Under the principle of "any publicity is good publicity," I'm not going to say. I don't want to give this book publicity. But if you really want to know, send me an email.

Is it _Godless_ by Ann Coulter?

It's not THAT bad. For the most part, what little scientific information presented is true (other than that referenced in metaphors). It's just poorly written.

Great. Now I have to go to the Barnes and Noble, bloggy printout in hand, and conduct a scavenger hunt.

Actually, this fantastic post is like a DSM entry for diagnosing crappy science writing. "Must exhibit 7 of 9 symptoms for 200 pages."

By David Kellogg (not verified) on 10 Apr 2007 #permalink

Now I have to go to the Barnes and Noble, bloggy printout in hand, and conduct a scavenger hunt.

You'll definitely find many books that fit the bill. Unfortunately this book isn't all that unique.

I think if you're going to trash a book, you deserve to create a stink around a specific title. Hard to imagine it could possibly be a benefit to them! (Better yet, write your thoughts at their Amazon site, to warn off anybody who might stumble onto it and consider it a possibly worthwhile investment...)

For what reason was it painful to read the book?

You consider the book poor or is it just reminding you the bad quality of other "science" books?

By Dramenbnejs (not verified) on 10 Apr 2007 #permalink

Just for the record I think that you should recognize the fact that Godless:The Church of Liberalism is not a book about science. The book is about religion in the United States, politics, and about presenting some outrageous opinions to gain publicity. When she does present anecdotal stories about science she cites the original source and encourages the reader to look at the facts. I don't think that there is anything wrong with encouraging people to look at both sides of an argument. Isn't that what science is about, objectively looking at something and making a decision based on all information, as opposed to blindly accepting one theory. Just my two cents, don't criticize it just because you disagree with it.

When she does present anecdotal stories about science she cites the original source and encourages the reader to look at the facts.

Uh-huh. Except that careful examination of her texts and their sources has found that she has misrepresented them. Always. Coulter writes for an uneducated, incurious audience. People who cannot "objectively look at something" and who virtually always "blindly accept one theory".

It seems your two cents is actually worth vastly less than you believe...

But I never metaphor I didn't like!

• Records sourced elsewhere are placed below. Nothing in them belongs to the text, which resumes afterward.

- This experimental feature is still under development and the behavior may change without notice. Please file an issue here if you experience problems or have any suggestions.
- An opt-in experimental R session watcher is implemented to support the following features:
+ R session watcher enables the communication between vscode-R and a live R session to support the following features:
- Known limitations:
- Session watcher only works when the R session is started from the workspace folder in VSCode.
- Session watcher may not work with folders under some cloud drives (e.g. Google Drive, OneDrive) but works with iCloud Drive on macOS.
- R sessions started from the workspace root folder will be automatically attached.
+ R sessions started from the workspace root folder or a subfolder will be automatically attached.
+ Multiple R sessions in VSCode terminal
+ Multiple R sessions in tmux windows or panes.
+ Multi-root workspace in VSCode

My science writing career is doomed! [And you only thought you'd spare me the pain of reading something bad...if only you knew:]

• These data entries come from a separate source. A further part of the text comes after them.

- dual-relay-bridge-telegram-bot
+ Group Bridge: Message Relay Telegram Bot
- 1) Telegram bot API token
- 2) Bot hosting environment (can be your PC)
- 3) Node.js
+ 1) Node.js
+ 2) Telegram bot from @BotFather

life is like a box of chocolates... eventually the sun will grow to many times its size and melt life on earth like smores over a camp-fire.

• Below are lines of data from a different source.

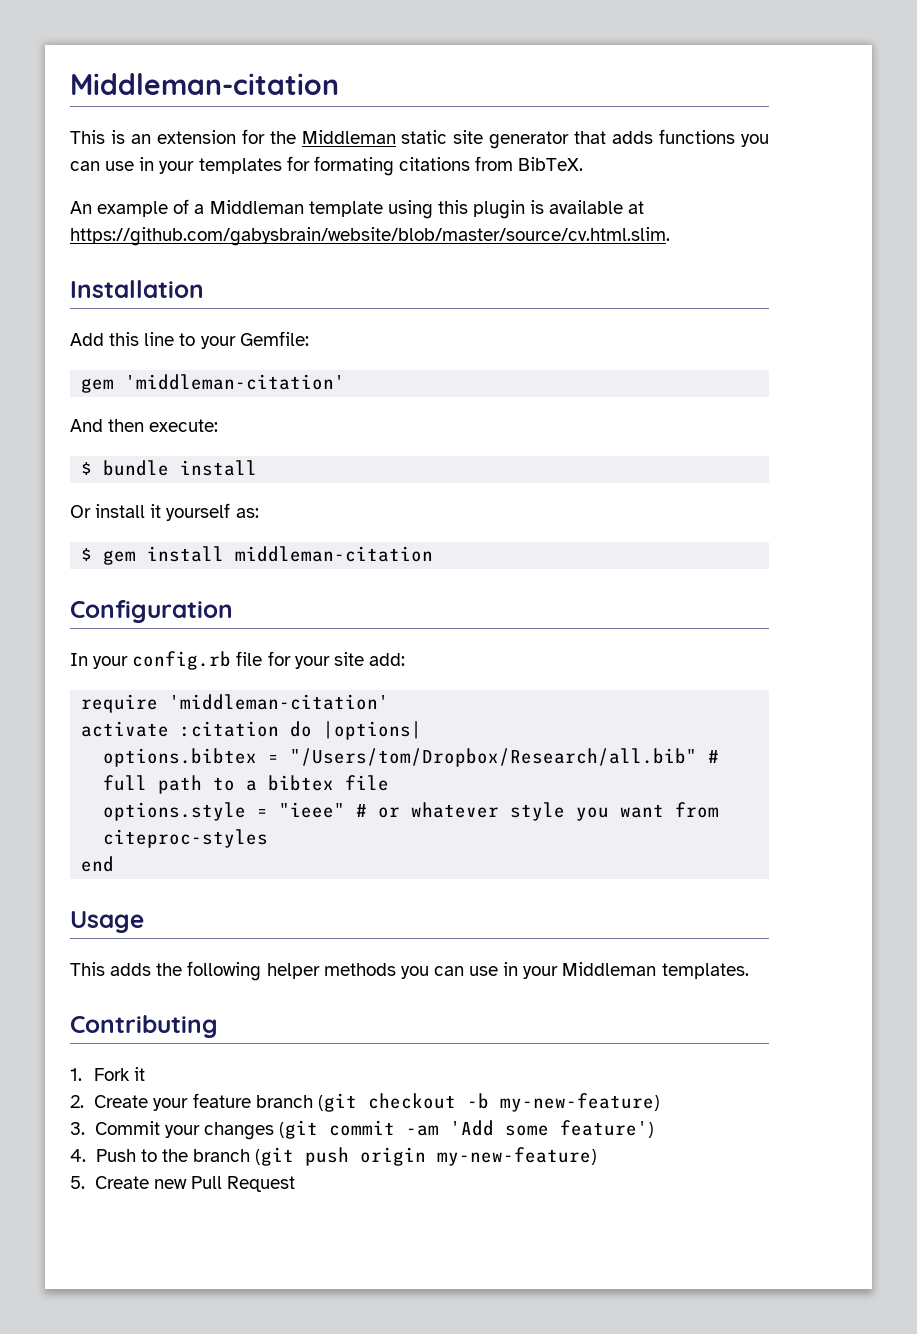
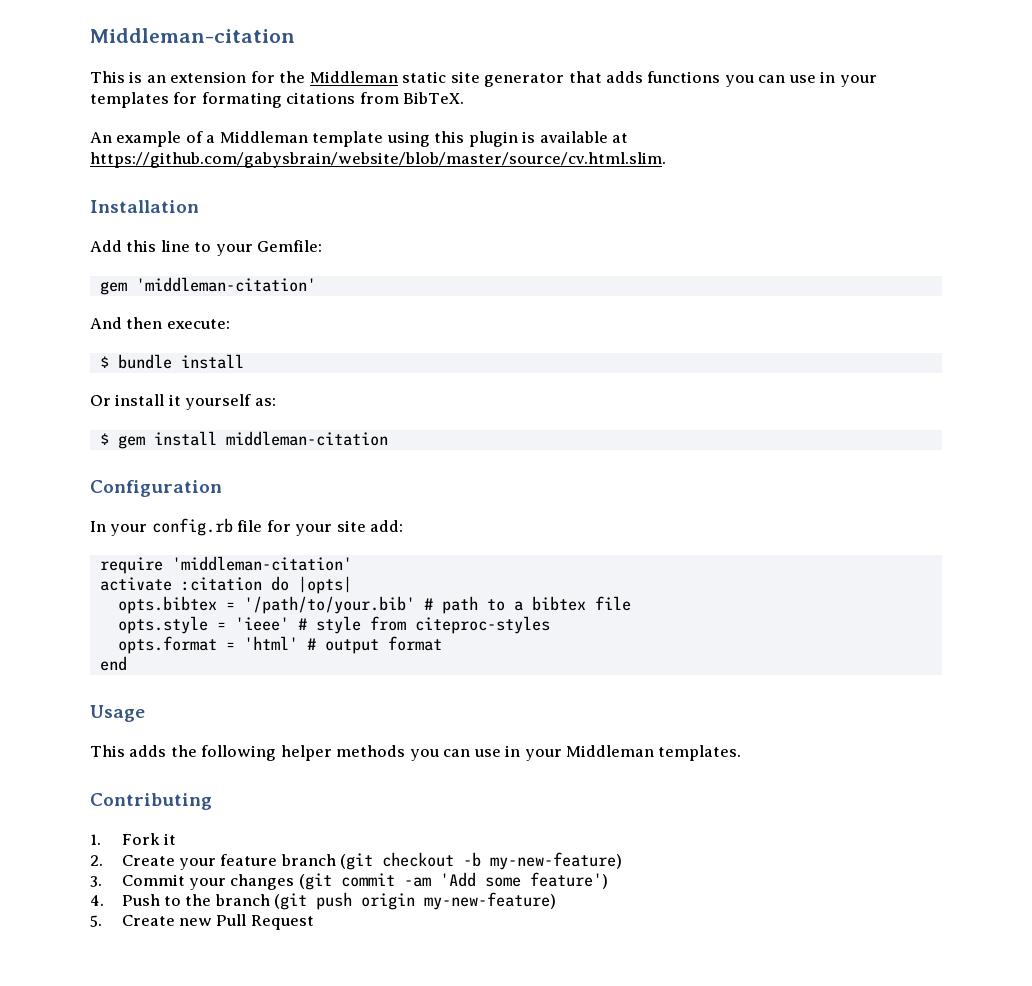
- activate :citation do |options|
- options.bibtex = "/Users/tom/Dropbox/Research/all.bib" # full path to a bibtex file
+ activate :citation do |opts|
+ opts.bibtex = '/path/to/your.bib' # path to a bibtex file
- options.style = "ieee" # or whatever style you want from citeproc-styles
+ opts.style = 'ieee' # style from citeproc-styles
+ opts.format = 'html' # output format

Except for #5 (illustrations), you've given the recipe for writing non-fiction for children. Add a point
10. Design a front cover which gives entirely the wrong impression of what the book purports to be about.

A few other possible points, in no particular order:

* End lots of your sentences with cheery exclamation marks!

* Mention god in the final chapter.

* Give potted biographies of scientists, but don't describe their work. If they may or may not have had an affair with a famous non-scientist, mention it.

* Begin chapter one with a familiar funny story that doesn't illustrate any point at all. The "turtles all the way down" story is generally reliable.

* Talk arily about magnitude of infinities, wavefront theory and (always) quantum physics, without saying what these things are. It gives the impression you know a lot more than you're saying.

* Say something about how science isn't anti-religion because religion is concerned only with morals.

I think if you're going to trash a book, you deserve to create a stink around a specific title. Hard to imagine it could possibly be a benefit to them! (Better yet, write your thoughts at their Amazon site, to warn off anybody who might stumble onto it and consider it a possibly worthwhile investment...)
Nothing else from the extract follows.